Перед процессом все защитники были собраны, и председатель ленинградской коллегии адвокатов Соколов сообщил нам о рекомендации "директивных" органов - не оспаривать обвинение в измене. Поскольку клиенты наши виновными в измене себя не признавали, рекомендация эта была равносильна предложению о предательстве подзащитных. Оба московских адвоката (Ю. Сарри и я) пренебрегли поэтому рекомендацией ленинградского начальства и занимали в процессе пристойную позицию. Местные же коллеги были вынуждены подчиниться. Один из них, защитник Бодни, до такой степени проникся спущенной установкой, что даже после отказа прокурора в процессе от обвинения его клиента в измене (он пытался выехать к матери) - растерянно вопрошал нас, как ему теперь быть, можно ли соглашаться в этом с прокурором или возражать ему и признавать измену... Не осмелюсь осуждать их, у них были семьи...

Процесс продолжался с 15 по 24 декабря 1970 года. Он происходил в старинном особняке на Фонтанке, где размещается Ленинградский городской суд. Первый заслон милицейского оцепления был расположен метрах в ста от здания, второй и третий - внутри него. Пускали по особым пропускам, выдававшимся райкомами партии.

Огромный зал суда, мрачный и плохо освещенный, был заполнен тщательно отобранной публикой. Безмолвно и отчужденно сидели родные подсудимых. Их сумки и портфели были проверены на предмет наличию звукозаписывающих приборов. Несмотря на это, весь процесс был ими записан на пленку, и фрагменты его позже передавались радиостанцией Иерусалима.
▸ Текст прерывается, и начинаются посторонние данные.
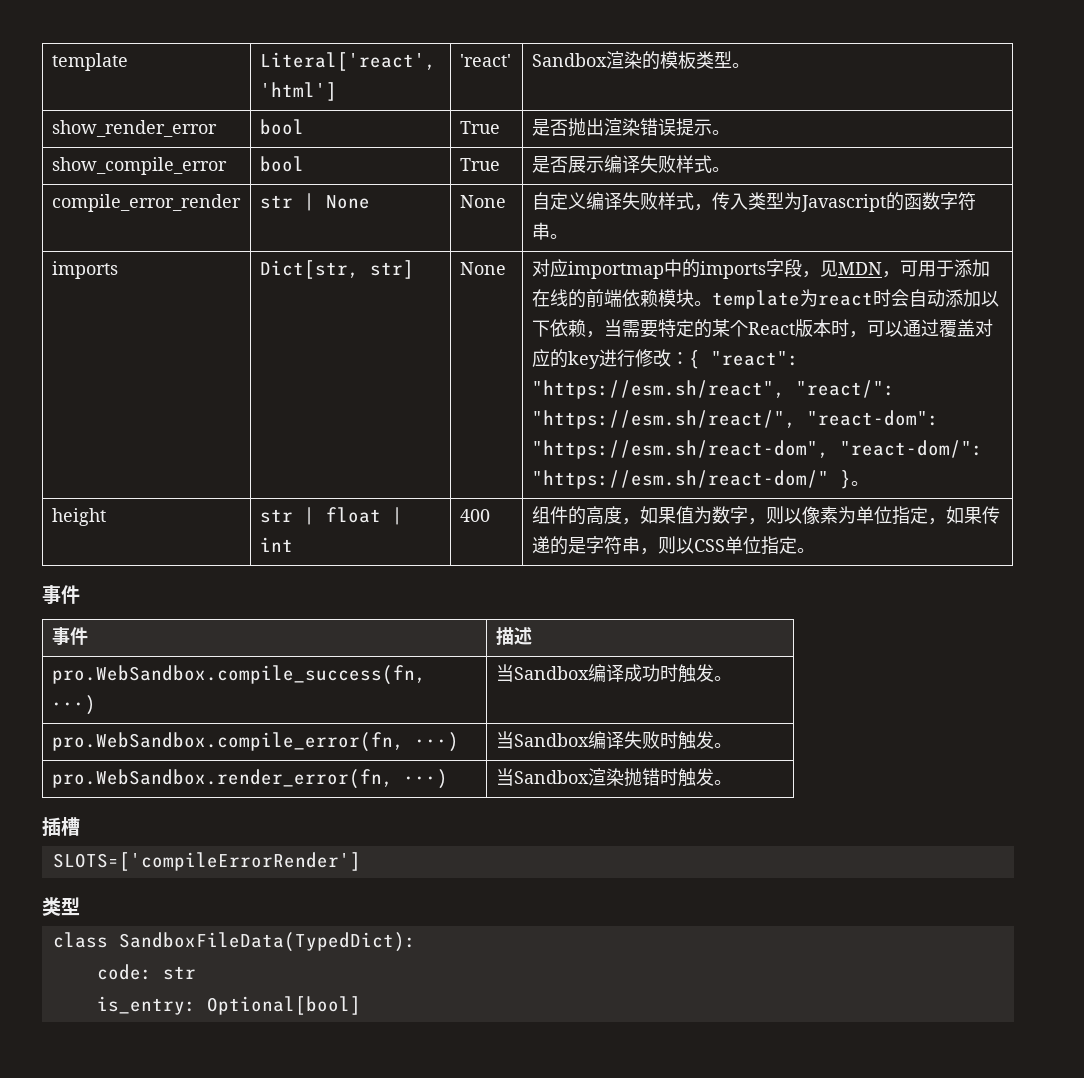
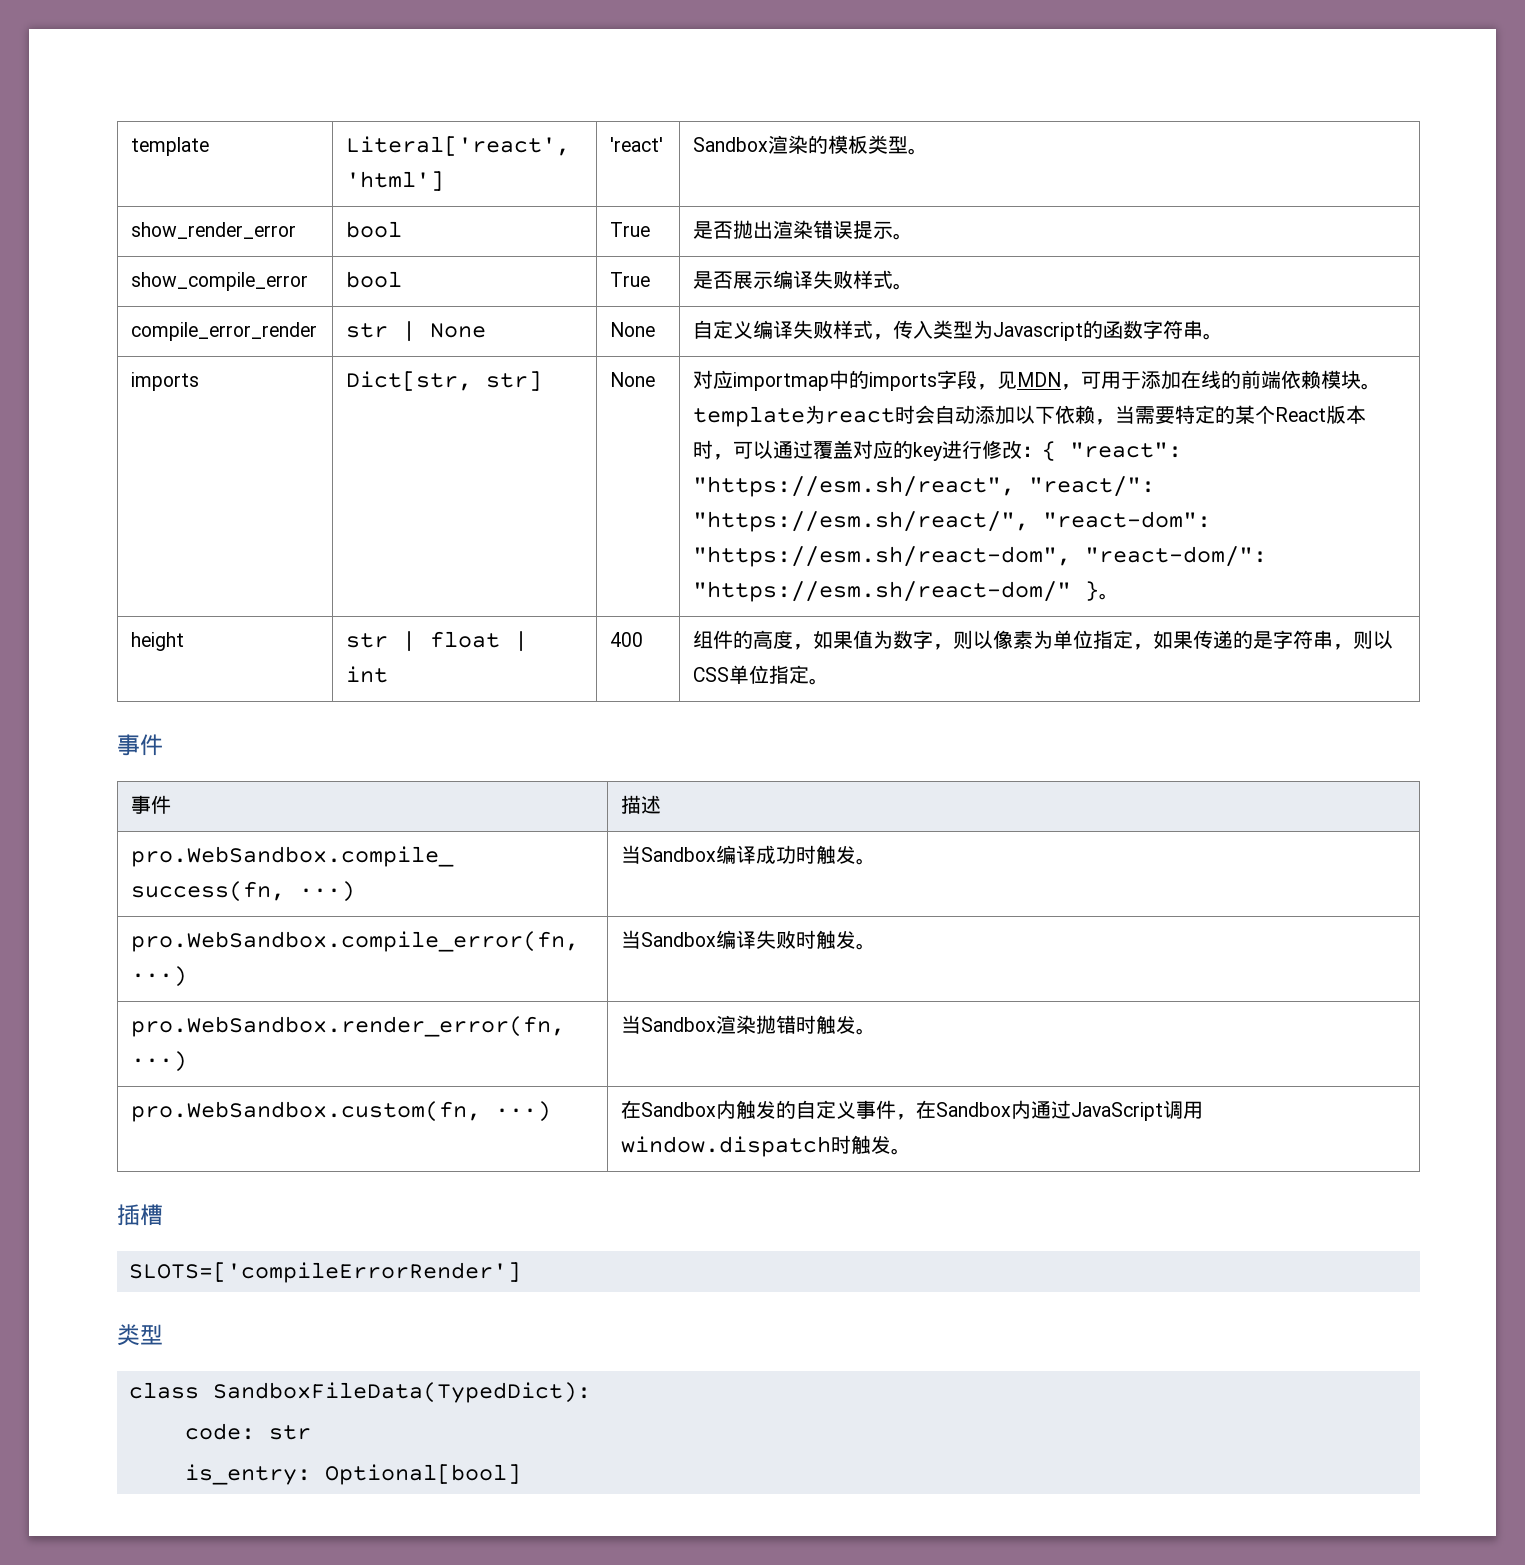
+ pro.WebSandbox.custom(fn, ···) | 在Sandbox内触发的自定义事件，在Sandbox内通过JavaScript调用window.dispatch时触发。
Состав суда возглавлял лично председатель городского суда Ермаков. Обвинение поддерживал прокурор города Соловьев, плохо знавший дело, и его помощница Катукова, дело знавшая досконально.

Судья Ермаков, по отзывам, человек порядочный и спокойный, в процессе вел себя пассивно, не вмешивался в допросы, и, видимо, тяготился своей ролью в спектакле, сценарий и исход которого были определены не в этих стенах и даже не в Ленинграде.

Прокурор любовался собой.

Мужественно держались подсудимые, и это производило впечатление даже на такую специфическую аудиторию: дыхания ненависти из зала не ощущалось.

У меня не сохранились записи хода процесса, почти все они - как это тогда было принято - отбирались у защитников и оставлялись в секретной части суда. Поэтому лишь по памяти могу воспроизвести несколько запомнившихся сцен.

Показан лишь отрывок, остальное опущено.